▶ _Problem to solve_:
Every record must be restated exactly. Drop the images.

Front-end code change data
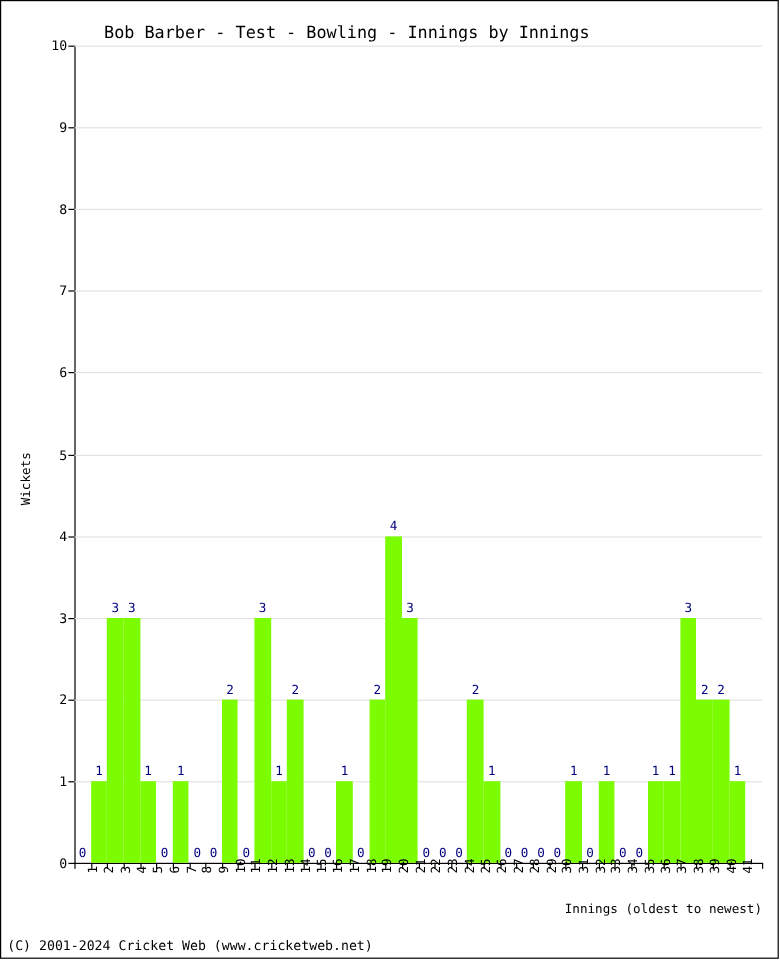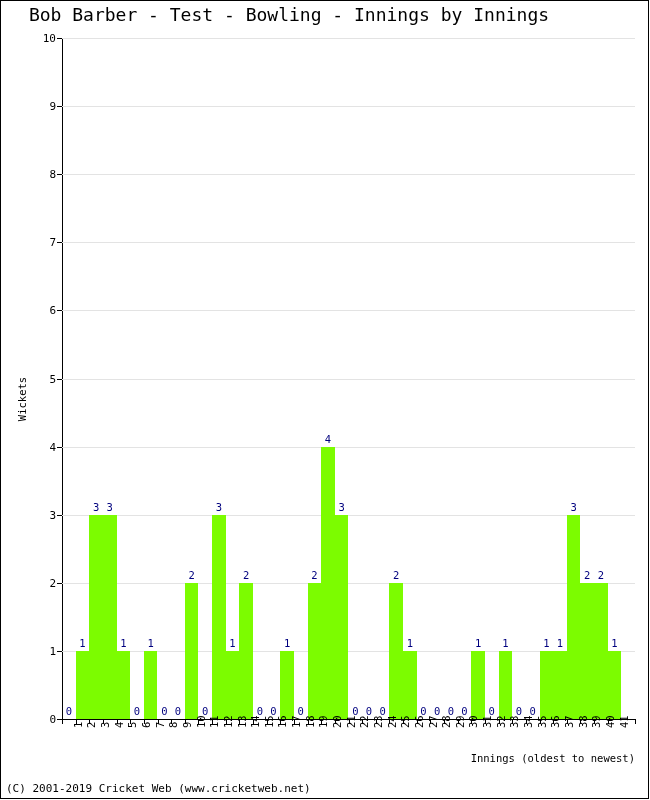--- a/index.html
+++ b/index.html
@@ -19,24 +19,24 @@
     left: 0;
     top: 0;
     width: 649px;
     height: 799px;
     border: 1px solid #000000;
     box-sizing: border-box;
   }
   #chart-title {
     position: absolute;
     left: 0;
-    top: 4px;
+    top: 20px;
     width: 578px;
     text-align: center;
-    font-size: 18px;
+    font-size: 14px;
     color: #000000;
     letter-spacing: 0px;
     white-space: pre;
   }
   
   #plot {
     position: absolute;
     left: 62px;
     top: 38px;
     width: 573px;
@@ -263,21 +263,21 @@
     <div class="bar-label" style="left: 500.786px; width: 21.6429px; color: rgb(0, 0, 127); top: 463.7px;">3</div>
     <div class="bar" style="left: 518.429px; width: 13.6429px; height: 136.2px; background: rgb(124, 252, 0);"></div>
     <div class="bar-label" style="left: 514.429px; width: 21.6429px; color: rgb(0, 0, 127); top: 531.8px;">2</div>
     <div class="bar" style="left: 532.071px; width: 13.6429px; height: 136.2px; background: rgb(124, 252, 0);"></div>
     <div class="bar-label" style="left: 528.071px; width: 21.6429px; color: rgb(0, 0, 127); top: 531.8px;">2</div>
     <div class="bar" style="left: 545.714px; width: 13.6429px; height: 68.1px; background: rgb(124, 252, 0);"></div>
     <div class="bar-label" style="left: 541.714px; width: 21.6429px; color: rgb(0, 0, 127); top: 599.9px;">1</div>
   </div>
 
 <div id="x-axis-title">Innings (oldest to newest)</div>
-<div id="copyright">(C) 2001-2019 Cricket Web (www.cricketweb.net)</div>
+<div id="copyright">(C) 2001-2024 Cricket Web (www.cricketweb.net)</div>
 
 <div class="xtick" style="left: 62px;"></div>
 <div class="xlabel" style="left: 72.8214px; top: 728px;">1</div>
 <div class="xtick" style="left: 75.6429px;"></div>
 <div class="xlabel" style="left: 86.4643px; top: 728px;">2</div>
 <div class="xtick" style="left: 89.2857px;"></div>
 <div class="xlabel" style="left: 100.107px; top: 728px;">3</div>
 <div class="xtick" style="left: 102.929px;"></div>
 <div class="xlabel" style="left: 113.75px; top: 728px;">4</div>
 <div class="xtick" style="left: 116.571px;"></div>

▶ _Answer for this exercise_:
--- a/index.html
+++ b/index.html
@@ -19,24 +19,24 @@
     left: 0;
     top: 0;
     width: 649px;
     height: 799px;
     border: 1px solid #000000;
     box-sizing: border-box;
   }
   #chart-title {
     position: absolute;
     left: 0;
-    top: 4px;
+    top: 20px;
     width: 578px;
     text-align: center;
-    font-size: 18px;
+    font-size: 14px;
     color: #000000;
     letter-spacing: 0px;
     white-space: pre;
   }
   
   #plot {
     position: absolute;
     left: 62px;
     top: 38px;
     width: 573px;
@@ -263,21 +263,21 @@
     <div class="bar-label" style="left: 500.786px; width: 21.6429px; color: rgb(0, 0, 127); top: 463.7px;">3</div>
     <div class="bar" style="left: 518.429px; width: 13.6429px; height: 136.2px; background: rgb(124, 252, 0);"></div>
     <div class="bar-label" style="left: 514.429px; width: 21.6429px; color: rgb(0, 0, 127); top: 531.8px;">2</div>
     <div class="bar" style="left: 532.071px; width: 13.6429px; height: 136.2px; background: rgb(124, 252, 0);"></div>
     <div class="bar-label" style="left: 528.071px; width: 21.6429px; color: rgb(0, 0, 127); top: 531.8px;">2</div>
     <div class="bar" style="left: 545.714px; width: 13.6429px; height: 68.1px; background: rgb(124, 252, 0);"></div>
     <div class="bar-label" style="left: 541.714px; width: 21.6429px; color: rgb(0, 0, 127); top: 599.9px;">1</div>
   </div>
 
 <div id="x-axis-title">Innings (oldest to newest)</div>
-<div id="copyright">(C) 2001-2019 Cricket Web (www.cricketweb.net)</div>
+<div id="copyright">(C) 2001-2024 Cricket Web (www.cricketweb.net)</div>
 
 <div class="xtick" style="left: 62px;"></div>
 <div class="xlabel" style="left: 72.8214px; top: 728px;">1</div>
 <div class="xtick" style="left: 75.6429px;"></div>
 <div class="xlabel" style="left: 86.4643px; top: 728px;">2</div>
 <div class="xtick" style="left: 89.2857px;"></div>
 <div class="xlabel" style="left: 100.107px; top: 728px;">3</div>
 <div class="xtick" style="left: 102.929px;"></div>
 <div class="xlabel" style="left: 113.75px; top: 728px;">4</div>
 <div class="xtick" style="left: 116.571px;"></div>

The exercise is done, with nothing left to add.